樹上的男孩做了切除手術,轉到了別的病房,我去瞧過他幾次,他告訴我,老黃參加完這次比賽就選擇退役了,這樣他們父子就能有更多時間在一起了。
我很羨慕樹上的男孩,他被好運氣眷顧著。
“外婆會沒事的。”樹上的男孩說。
但是我知道他們都在說謊,外婆臉上的皺紋肉眼可見地膨脹、拉長,她瘦得非常厲害。
有一天早上她扣了幾次紐扣,都沒辦法讓那顆包金貝殼紐扣塞進毛衣外套的扣眼裏。

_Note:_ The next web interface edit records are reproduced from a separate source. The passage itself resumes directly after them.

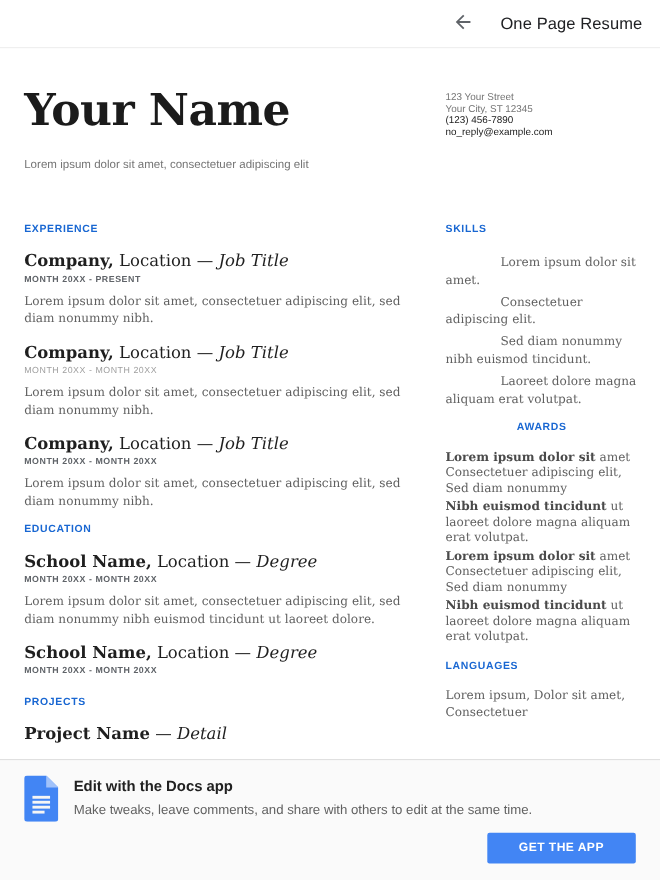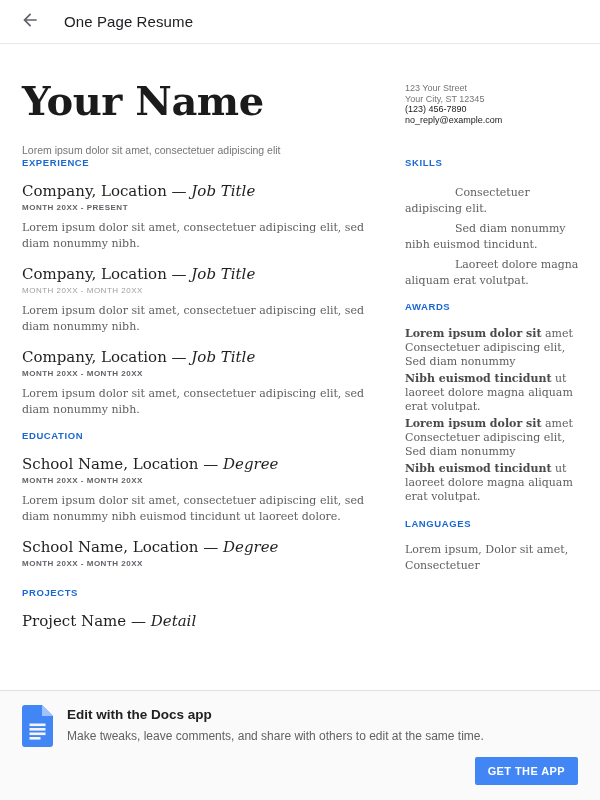--- a/index.html
+++ b/index.html
@@ -19,6 +19,7 @@
     padding:0 16px;
     background:#fff;
     border-bottom:1px solid #e8e8e8;
+    justify-content:flex-end;
   }
   .back-btn {
     width:28px; height:28px;

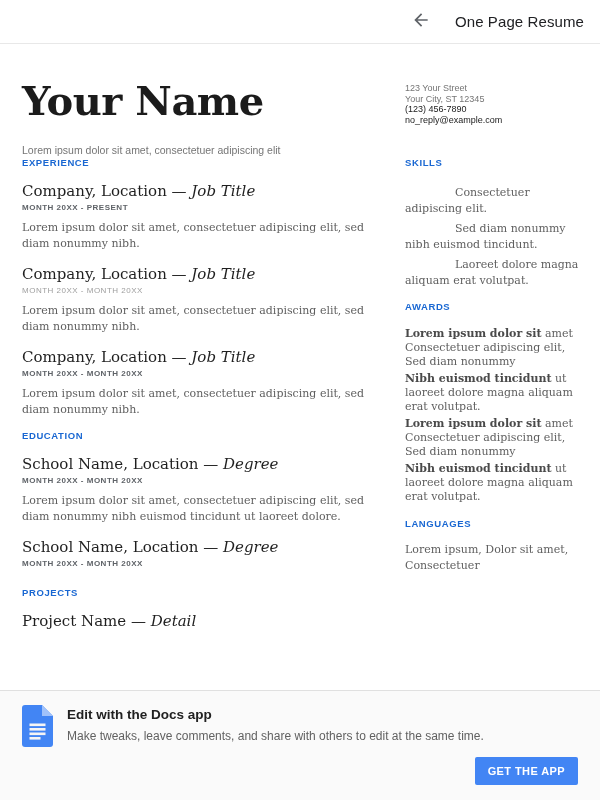--- a/index.html
+++ b/index.html
@@ -48,7 +48,7 @@
   }
   .contact .strong { color:#1b1b1b; font-weight:normal; }
 
-  .columns { display:flex; }
+  .columns { display:flex; margin-top:46px; }
   .col-left  { width:353px; flex:none; }
   .col-right { width:175px; flex:none; margin-left:30px; }
 

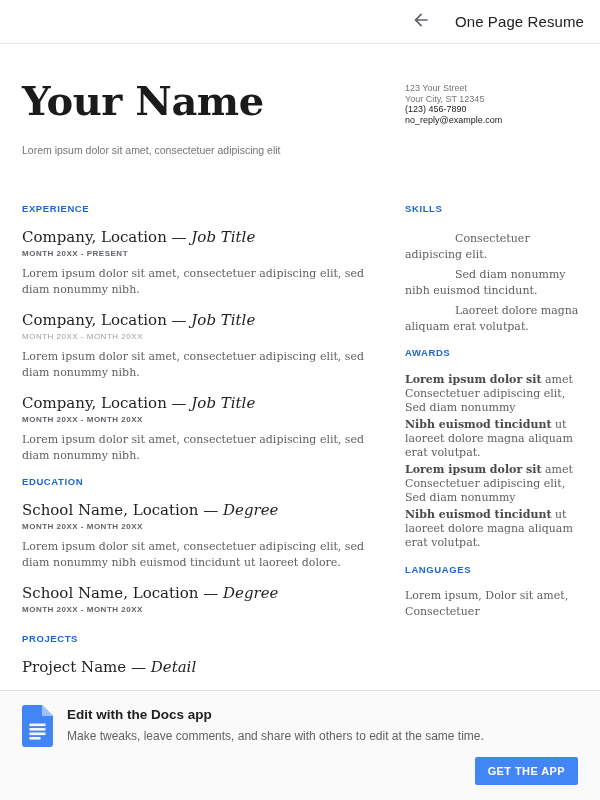--- a/index.html
+++ b/index.html
@@ -69,7 +69,7 @@
     font-size:15px; font-weight:normal;
     line-height:19px; color:#1f1f1f;
   }
-  .entry-title .b { font-weight:normal; }
+  .entry-title .b { font-weight:bold; }
   .entry-title .i { font-style:italic; }
   .dates {
     margin-top:2px;

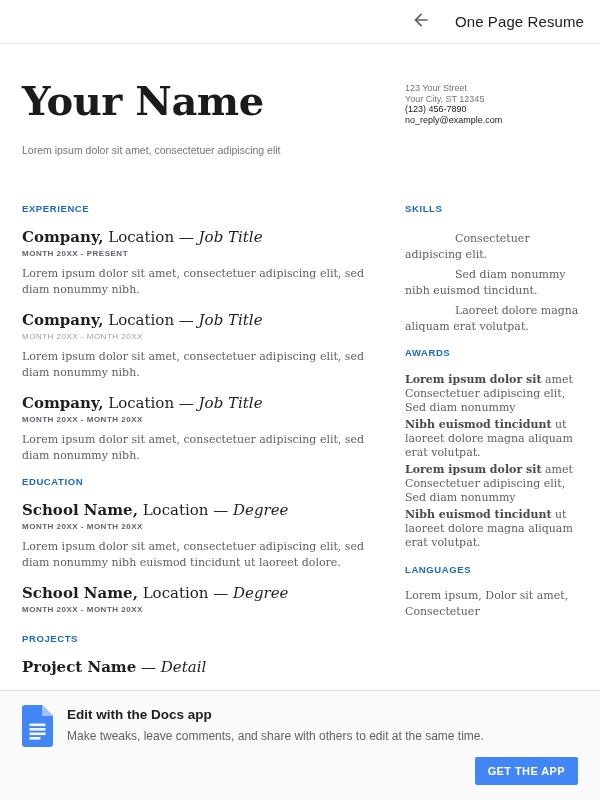--- a/index.html
+++ b/index.html
@@ -225,6 +225,7 @@
 
       <div class="sec-head">SKILLS</div>
       <div class="skills-list">
+        <p class="skill-item">Lorem ipsum dolor sit amet.</p>
         <p class="skill-item">Consectetuer adipiscing elit.</p>
         <p class="skill-item">Sed diam nonummy nibh euismod tincidunt.</p>
         <p class="skill-item">Laoreet dolore magna aliquam erat volutpat.</p>

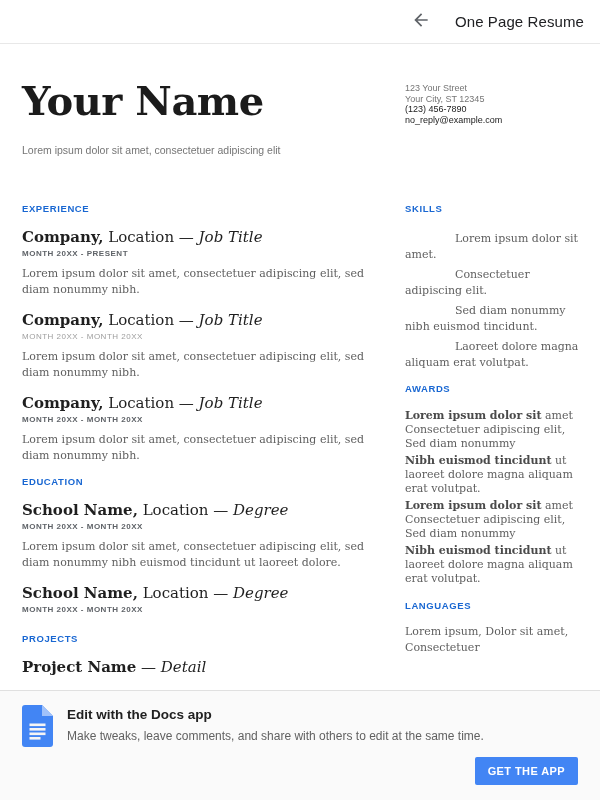--- a/index.html
+++ b/index.html
@@ -60,7 +60,7 @@
   }
   .mt-edu  { margin-top:12px; }
   .mt-proj { margin-top:18px; }
-  .mt-awd  { margin-top:12px; }
+  .mt-awd  { margin-top:12px;text-align:center; }
   .mt-lang { margin-top:14px; }
 
   .entry { margin-top:13px; }

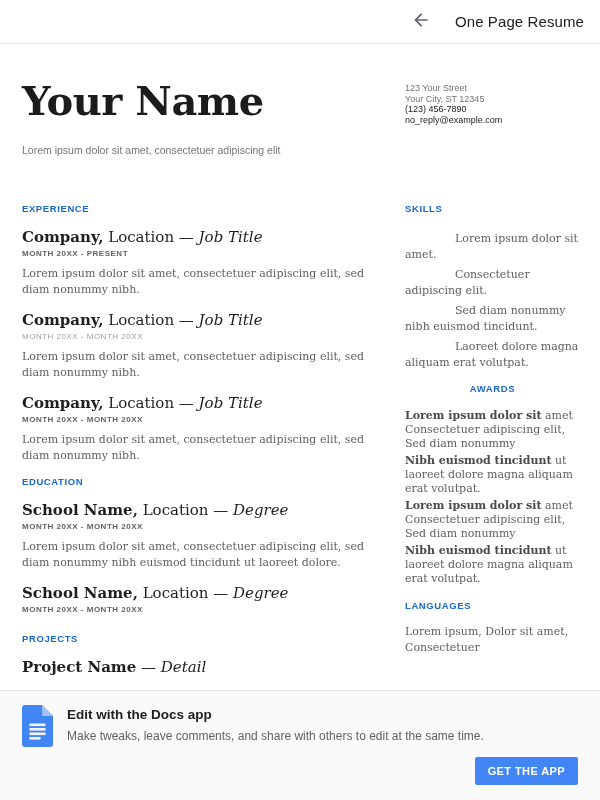--- a/index.html
+++ b/index.html
@@ -131,7 +131,7 @@
     background:#4285f4; border:none; border-radius:2px;
     color:#ffffff; font-family:"Liberation Sans",sans-serif;
     font-size:11px; font-weight:bold; letter-spacing:0.4px;
-    padding:8px 13px;
+    padding:8px 29px;
     cursor:pointer;
   }
 </style>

外婆逐漸喪失了對精細動作的控製。
之後不久,黑霧開始縈繞在外婆的眼前,黑夜即將降臨。
人的大腦是一個極為精細的器皿,人類至今也無法全麵地了解它——
腫瘤像是一顆小蘑菇那麽大了,即使沒有雨露,蘑菇也在拚命地侵占周圍的地盤。
視覺係統、大小腦都在不同程度地受損。
來自大腦的疼痛更像是死神不近人情的鐮刀。
護士姐姐打鎮痛針的頻率較之前提高了幾倍。
有一個護士姐姐,她有一口潔白的牙齒。那一天,我在廁所前哭泣的時候,她給了我一杯巧克力奶茶和一包麵巾紙。
“你想先喝奶茶還是先擦掉眼淚?”護士姐姐說。
我沒有閑情回答,也不想強迫自己去接受別人的好意。
但是護士姐姐自顧自地說:“如果是我,一定會先擦掉眼淚。”
“為什麽?”
“因為我不想喝一杯哭泣的奶茶。”護士姐姐一本正經地說。
我接過了麵巾紙,擦掉了眼淚,然後掀開奶茶蓋,喝了一大口暖暖的熱奶茶——沒有一滴眼淚掉進奶茶裏,這就是一杯快樂的奶茶。